EXERCISE: Skip the pictures and copy all the data that follows exactly.

[Stored data]
============
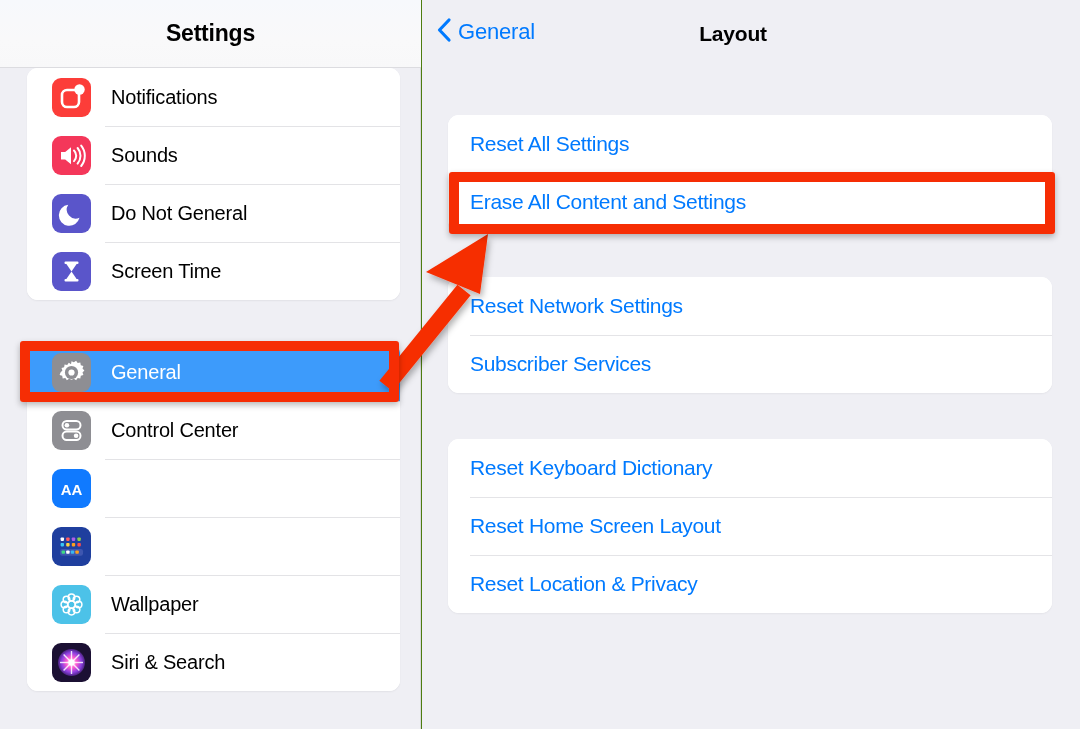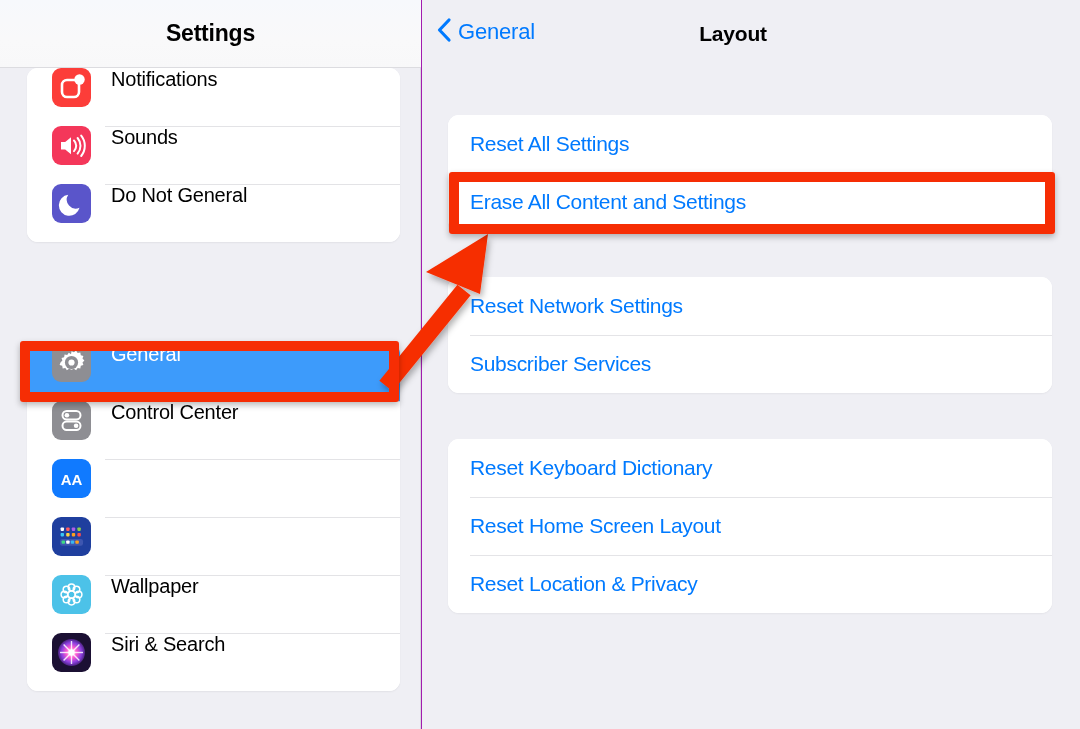--- a/index.html
+++ b/index.html
@@ -16,7 +16,7 @@
     position: relative;
     width: 1080px;
     height: 729px;
-    background: #a21caf;
+    background: #4d7c0f;
     overflow: hidden;
   }
 

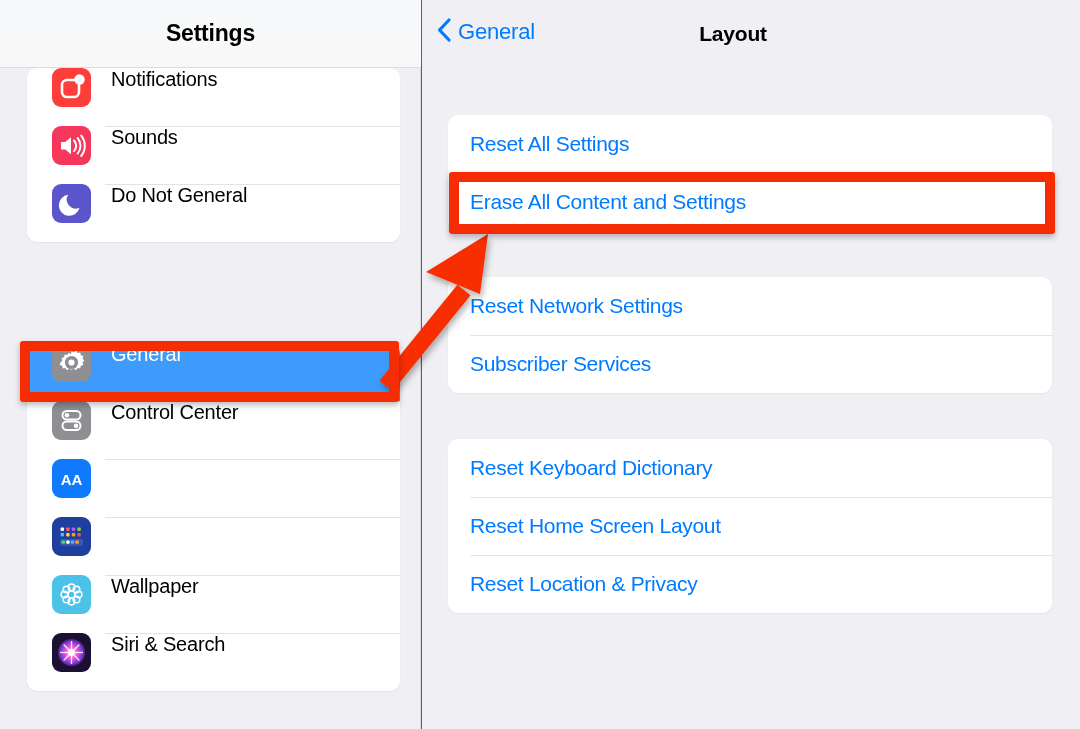--- a/index.html
+++ b/index.html
@@ -62,6 +62,7 @@
     position: relative;
     height: 58px;
     display: flex;
+    align-items: center;
     padding-left: 17px;
     background: #ffffff;
   }

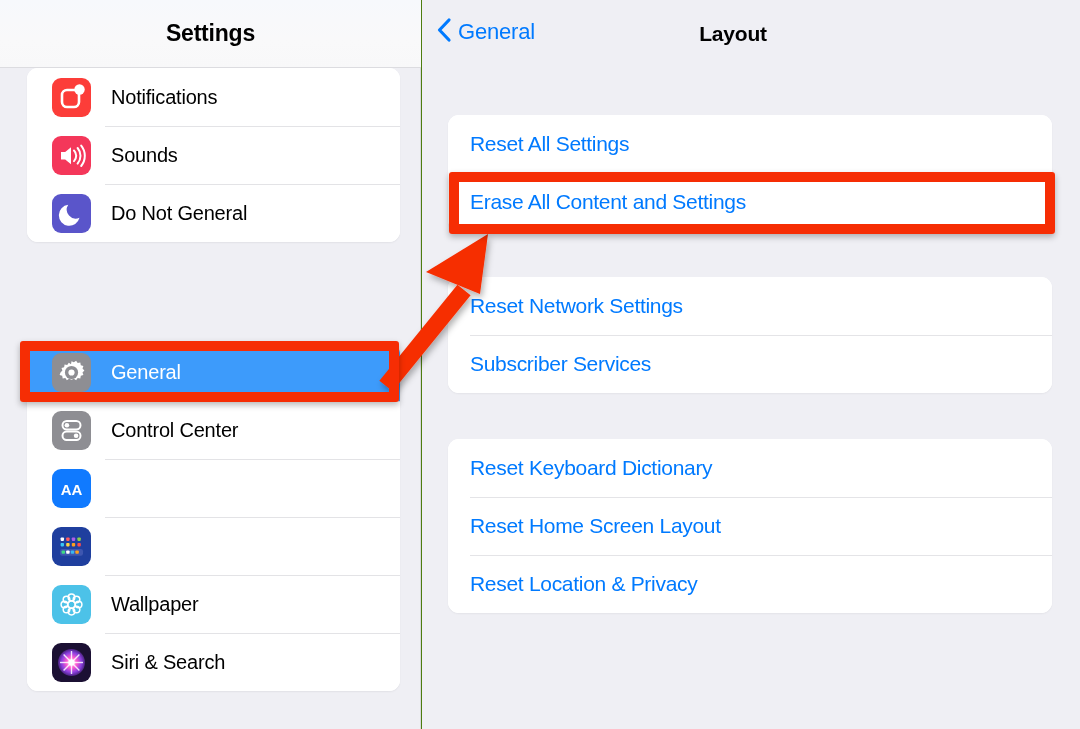--- a/index.html
+++ b/index.html
@@ -233,6 +233,17 @@
         <span class="label">Do Not General</span>
       </div>
 
+      <div class="sb-row">
+        <span class="ic" style="background:#5a55ca;">
+          <svg width="39" height="39" viewBox="0 0 39 39">
+            <rect x="12.5" y="9.5" width="14" height="2.6" rx="1.1" fill="#fff"></rect>
+            <rect x="12.5" y="26.9" width="14" height="2.6" rx="1.1" fill="#fff"></rect>
+            <path d="M14.4 12.1 h10.2 l-5.1 7.4 z" fill="#fff"></path>
+            <path d="M14.4 26.9 h10.2 l-5.1 -7.4 z" fill="#fff"></path>
+          </svg>
+        </span>
+        <span class="label">Screen Time</span>
+      </div>
     </div>
 
     <div class="sb-card" id="sb-card-2" style="top:343px;">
============
ANSWER:
--- a/index.html
+++ b/index.html
@@ -16,7 +16,7 @@
     position: relative;
     width: 1080px;
     height: 729px;
-    background: #a21caf;
+    background: #4d7c0f;
     overflow: hidden;
   }
 

--- a/index.html
+++ b/index.html
@@ -62,6 +62,7 @@
     position: relative;
     height: 58px;
     display: flex;
+    align-items: center;
     padding-left: 17px;
     background: #ffffff;
   }

--- a/index.html
+++ b/index.html
@@ -233,6 +233,17 @@
         <span class="label">Do Not General</span>
       </div>
 
+      <div class="sb-row">
+        <span class="ic" style="background:#5a55ca;">
+          <svg width="39" height="39" viewBox="0 0 39 39">
+            <rect x="12.5" y="9.5" width="14" height="2.6" rx="1.1" fill="#fff"></rect>
+            <rect x="12.5" y="26.9" width="14" height="2.6" rx="1.1" fill="#fff"></rect>
+            <path d="M14.4 12.1 h10.2 l-5.1 7.4 z" fill="#fff"></path>
+            <path d="M14.4 26.9 h10.2 l-5.1 -7.4 z" fill="#fff"></path>
+          </svg>
+        </span>
+        <span class="label">Screen Time</span>
+      </div>
     </div>
 
     <div class="sb-card" id="sb-card-2" style="top:343px;">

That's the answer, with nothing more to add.